Florida Gov. Ron DeSantis and the state’s legislature are considering a “paycheck protection” bill which would prevent school districts from withholding dues from employees on behalf of unions. Unions, like almost every other private association, would have to get their dues or fees from workers directly.
This comes after a 2018 bill which requires unions to have 50% of their members paying dues or risk being decertified. Unions opposed the 2018 bill as well as the newly proposed bill.
Despite their opposition, unions claimed recently that the bill requiring most people to be members was a “boon” for their membership. According to the Orlando Sentinel:
Membership in [the Orange County Classroom Teachers Association] has climbed since the law’s passage from about 46 percent to nearly 55 percent, [union president Wendy Doromal] said.
Teachers unions in Lake, Osceola and Seminole counties also say more teachers have joined, and they, too, are now above the required threshold.
“In actuality, the bill helped us,” said Sue Carson, president of the Seminole Education Association, where membership has climbed from 48 percent to 52 percent of teachers.
Statewide, 13 local unions have membership below 50 percent, but overall most have seen more teachers join since the law passed, said Joanne McCall, president of the statewide union.
A recent article in “The Capitolist” pointed to this, but also noted, “It’s not clear where union membership currently stands.”
Teacher union membership currently stands at significantly below where it was when the law went into effect.
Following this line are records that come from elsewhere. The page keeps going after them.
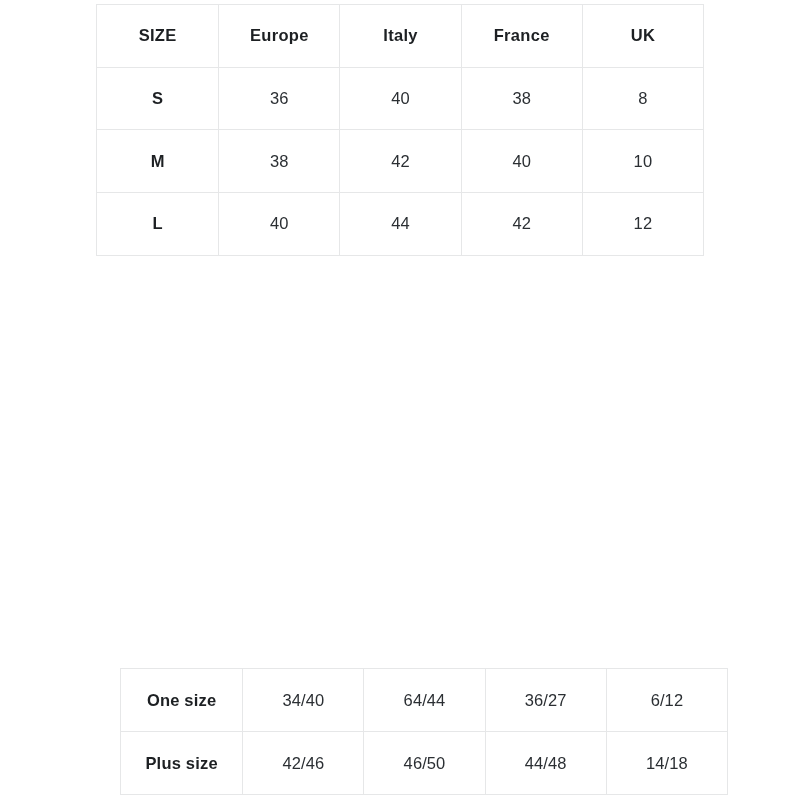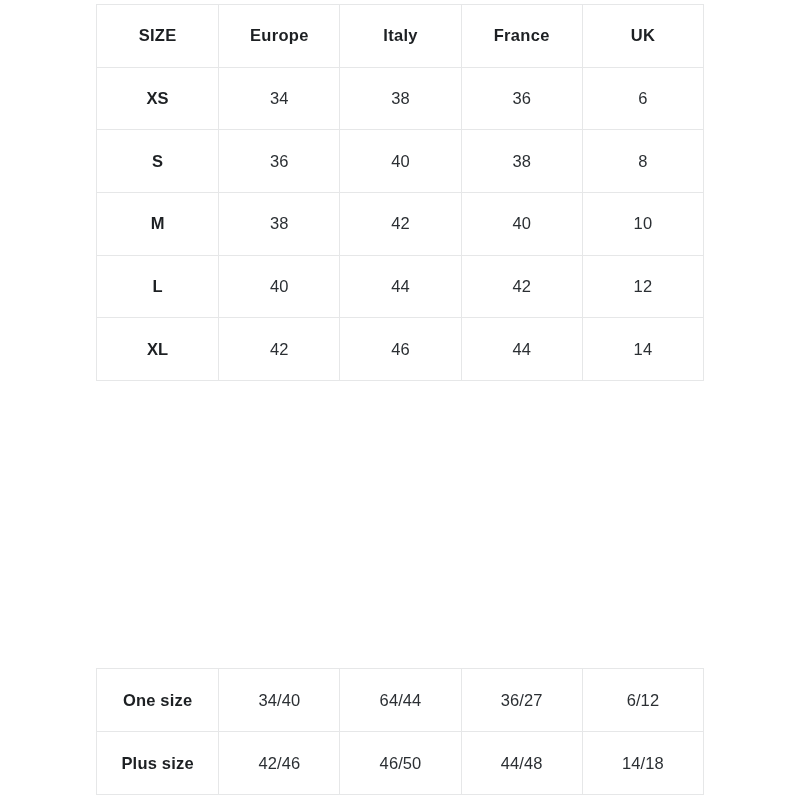"XS" tr { html: <tr> <td>XS</td> <td>34</td> <td>38</td> <td>36</td> <td>6</td> </tr> -> none }
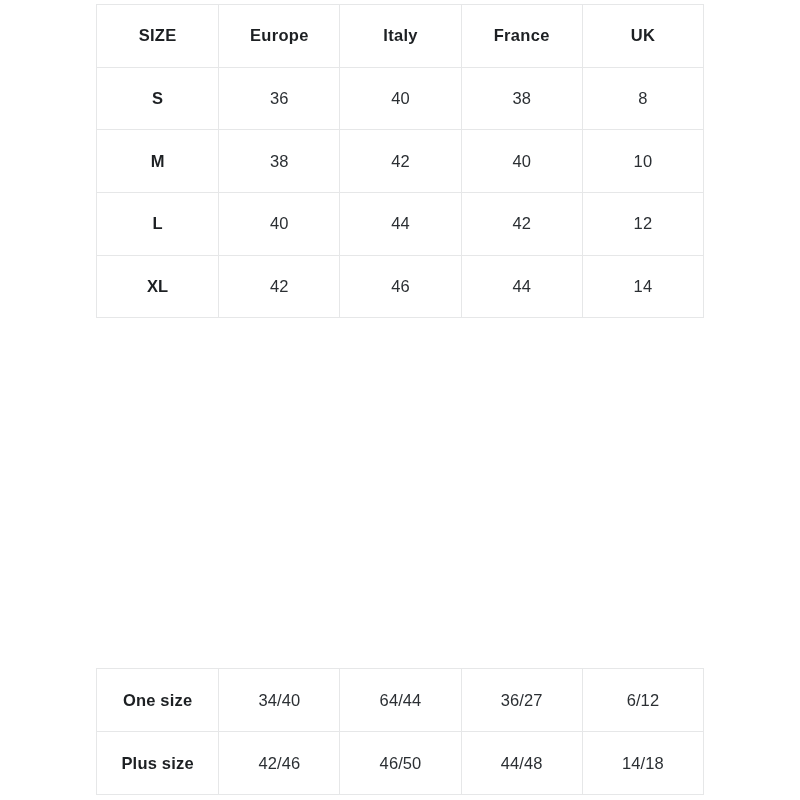"XL" tr { html: <tr> <td>XL</td> <td>42</td> <td>46</td> <td>44</td> <td>14</td> </tr> -> none }
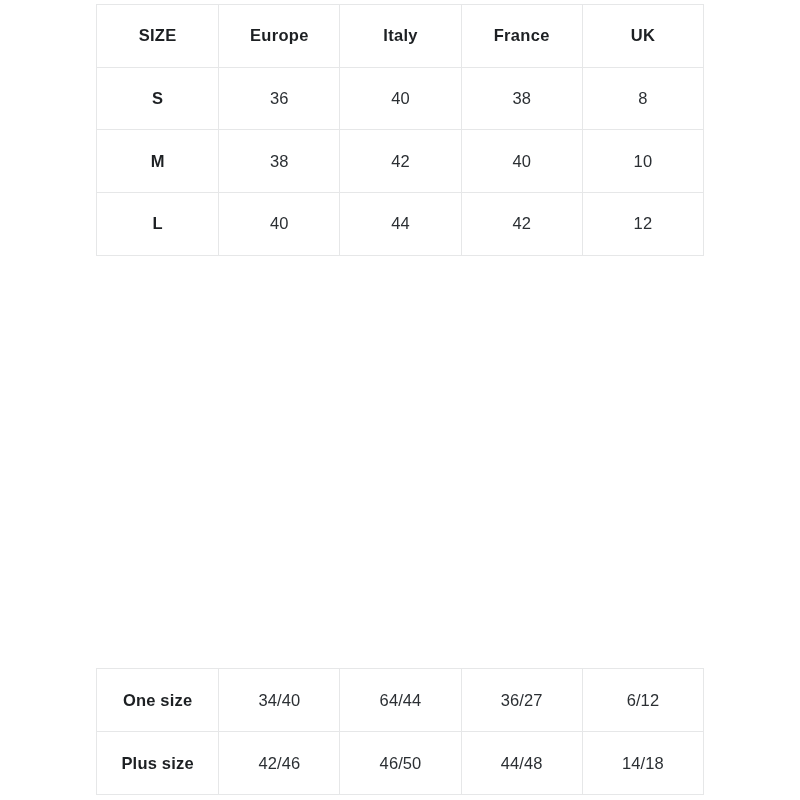"One size" #secondary-table-wrap { margin-left: none -> 24px }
According to the federal LM-2 forms filed by the Florida Education Association, the state’s largest education union has gone from 140,027 members in 2018 down to 134,838 in 2022. There was an uptick in membership in 2019 when the law went into effect, up to 143,960, but membership has dropped significantly since then.
In other words, Florida’s largest teachers union is down more than 9,000 members since 2019, or 6.3%.
The labor reforms Florida is pursuing are good for teachers and other workers. Nobody should be forced to be represented by a political organization they oppose — so the Workplace Democracy Act, requiring unions to be recertified regularly, makes sense. And taxpayers should not be funding the withholding of money for political organizations — so Paycheck Protection to put an end to that is sound policy.